___ Extracted information
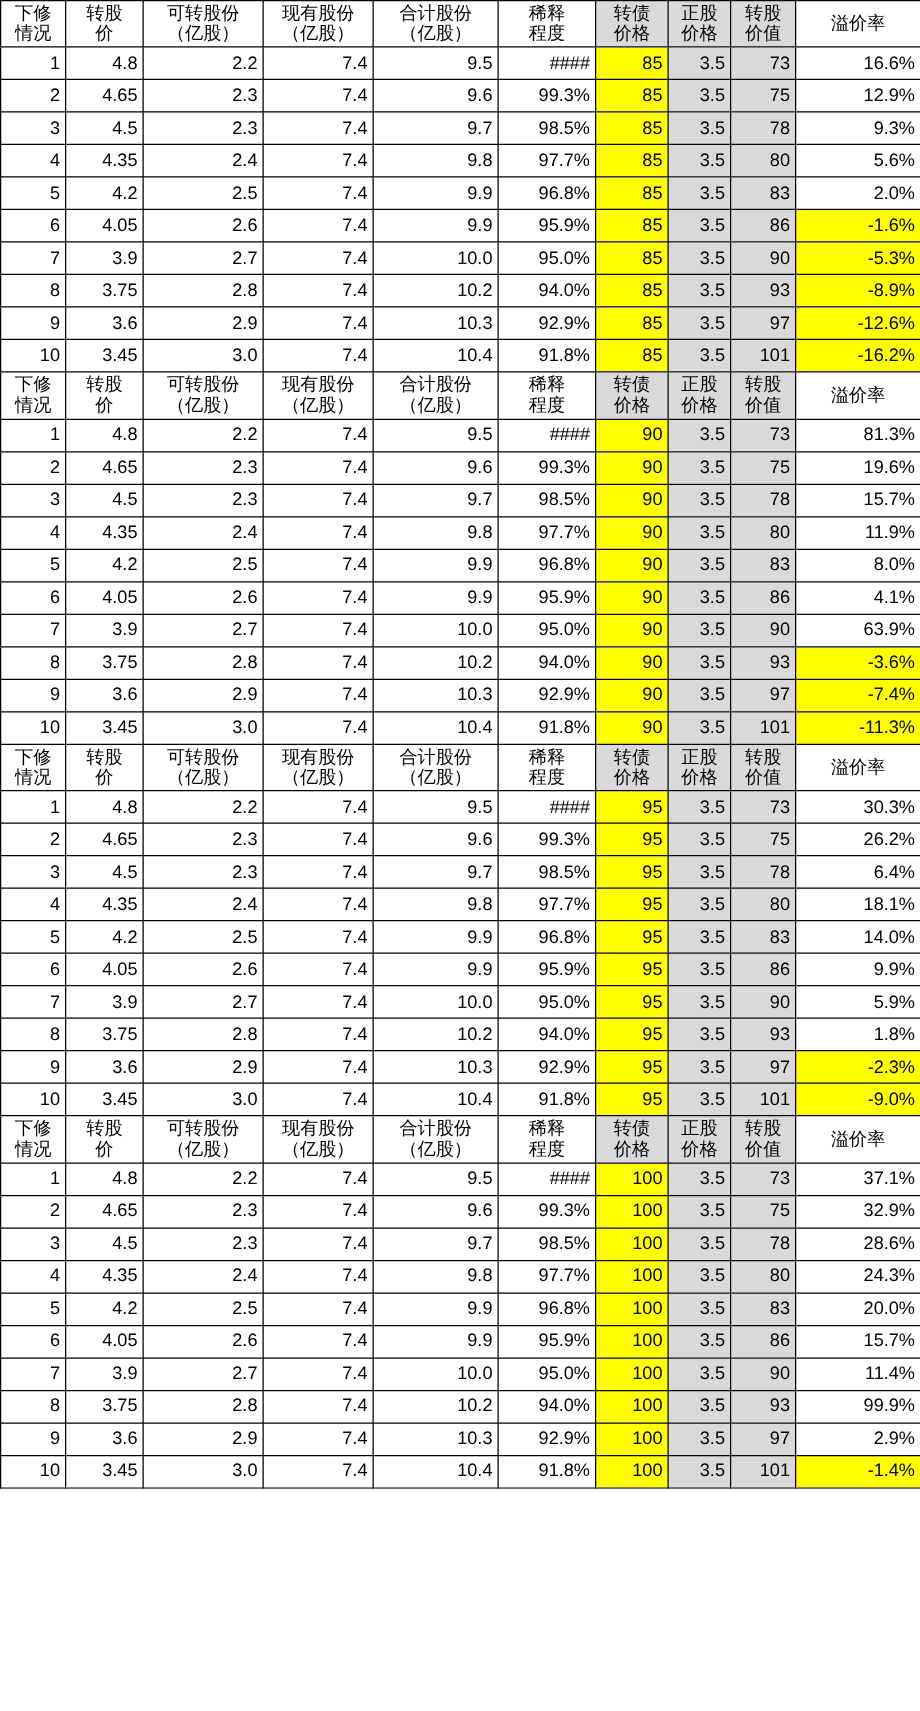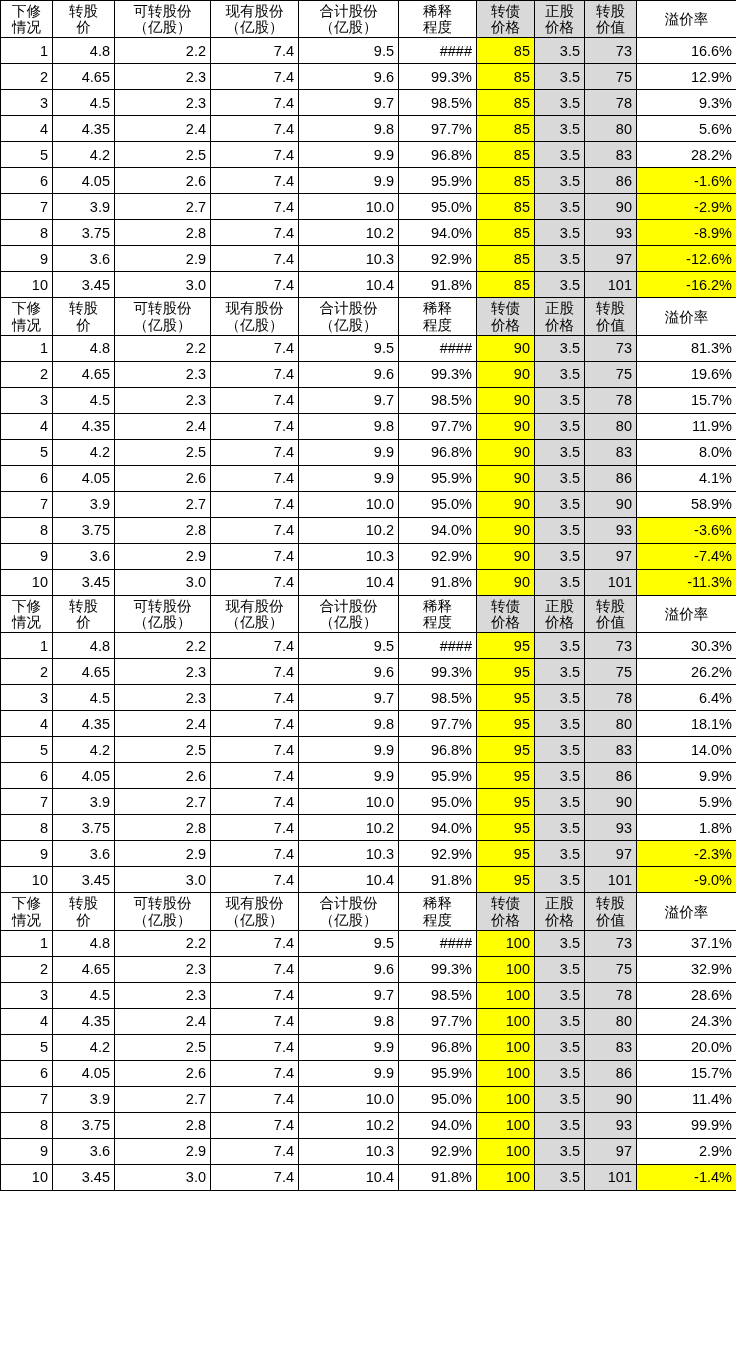--- a/index.html
+++ b/index.html
@@ -179,7 +179,7 @@
           <td class="num yellow">85</td>
           <td class="num gray">3.5</td>
           <td class="num gray">83</td>
-          <td class="num">28.2%</td>
+          <td class="num">2.0%</td>
         </tr>
         <tr>
           <td class="num">6</td>

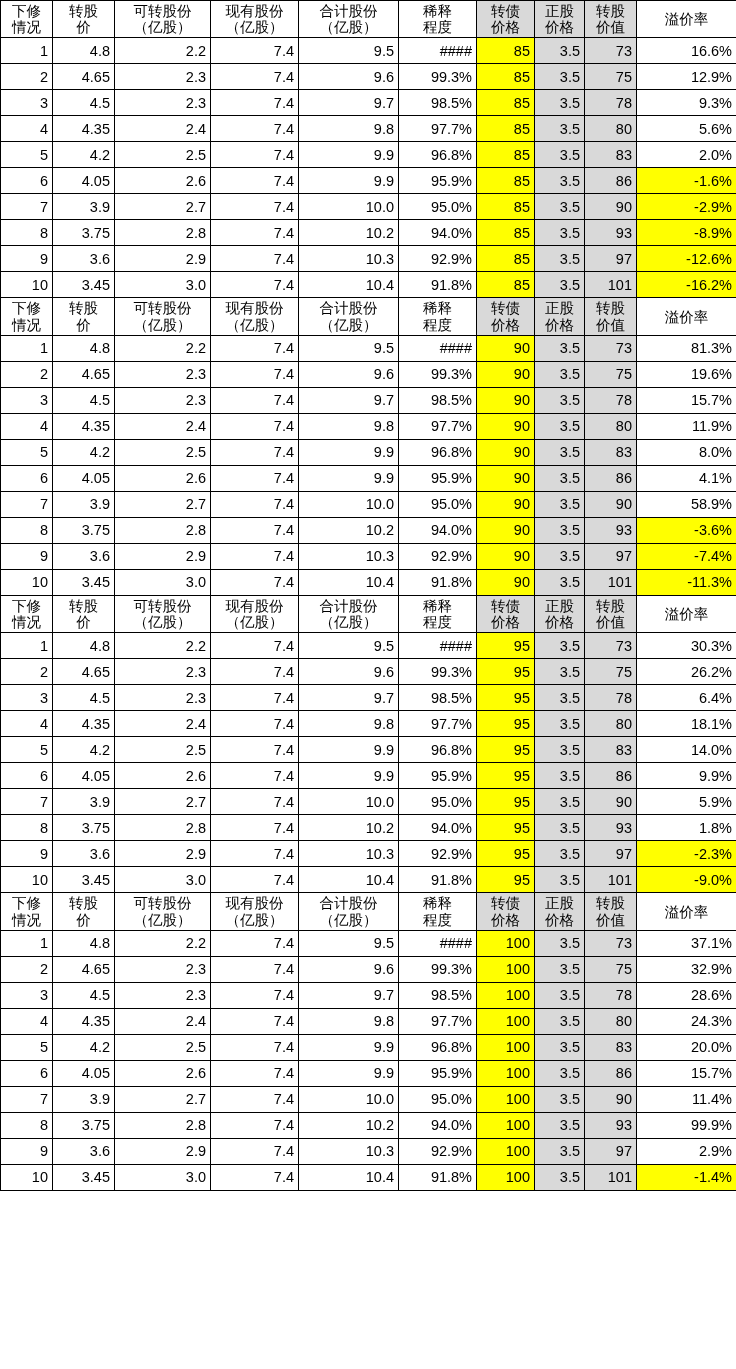--- a/index.html
+++ b/index.html
@@ -203,7 +203,7 @@
           <td class="num yellow">85</td>
           <td class="num gray">3.5</td>
           <td class="num gray">90</td>
-          <td class="num yellow">-2.9%</td>
+          <td class="num yellow">-5.3%</td>
         </tr>
         <tr>
           <td class="num">8</td>

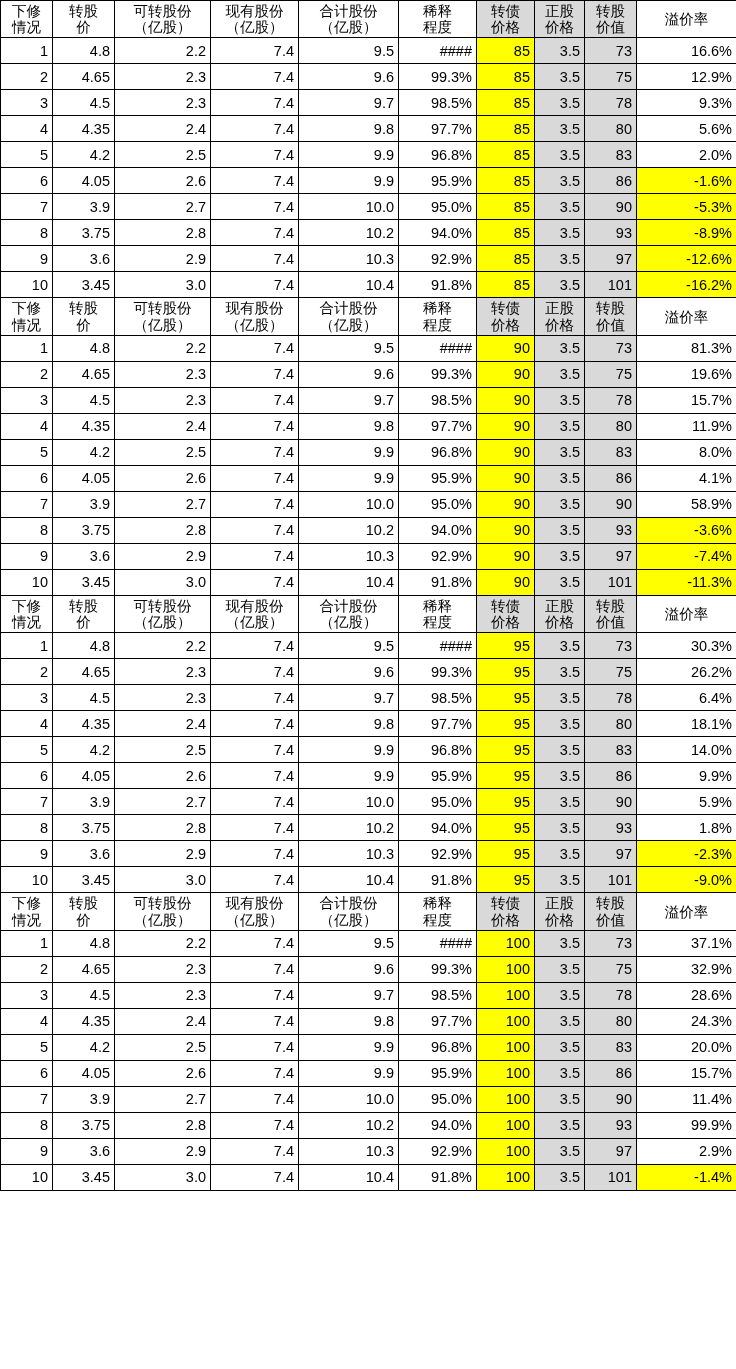--- a/index.html
+++ b/index.html
@@ -364,7 +364,7 @@
           <td class="num yellow">90</td>
           <td class="num gray">3.5</td>
           <td class="num gray">90</td>
-          <td class="num">58.9%</td>
+          <td class="num">63.9%</td>
         </tr>
         <tr>
           <td class="num">8</td>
______
**Work required**
Would you set down the records above once more, exactly, with the pictures removed?

**Output for this task**
--- a/index.html
+++ b/index.html
@@ -179,7 +179,7 @@
           <td class="num yellow">85</td>
           <td class="num gray">3.5</td>
           <td class="num gray">83</td>
-          <td class="num">28.2%</td>
+          <td class="num">2.0%</td>
         </tr>
         <tr>
           <td class="num">6</td>

--- a/index.html
+++ b/index.html
@@ -203,7 +203,7 @@
           <td class="num yellow">85</td>
           <td class="num gray">3.5</td>
           <td class="num gray">90</td>
-          <td class="num yellow">-2.9%</td>
+          <td class="num yellow">-5.3%</td>
         </tr>
         <tr>
           <td class="num">8</td>

--- a/index.html
+++ b/index.html
@@ -364,7 +364,7 @@
           <td class="num yellow">90</td>
           <td class="num gray">3.5</td>
           <td class="num gray">90</td>
-          <td class="num">58.9%</td>
+          <td class="num">63.9%</td>
         </tr>
         <tr>
           <td class="num">8</td>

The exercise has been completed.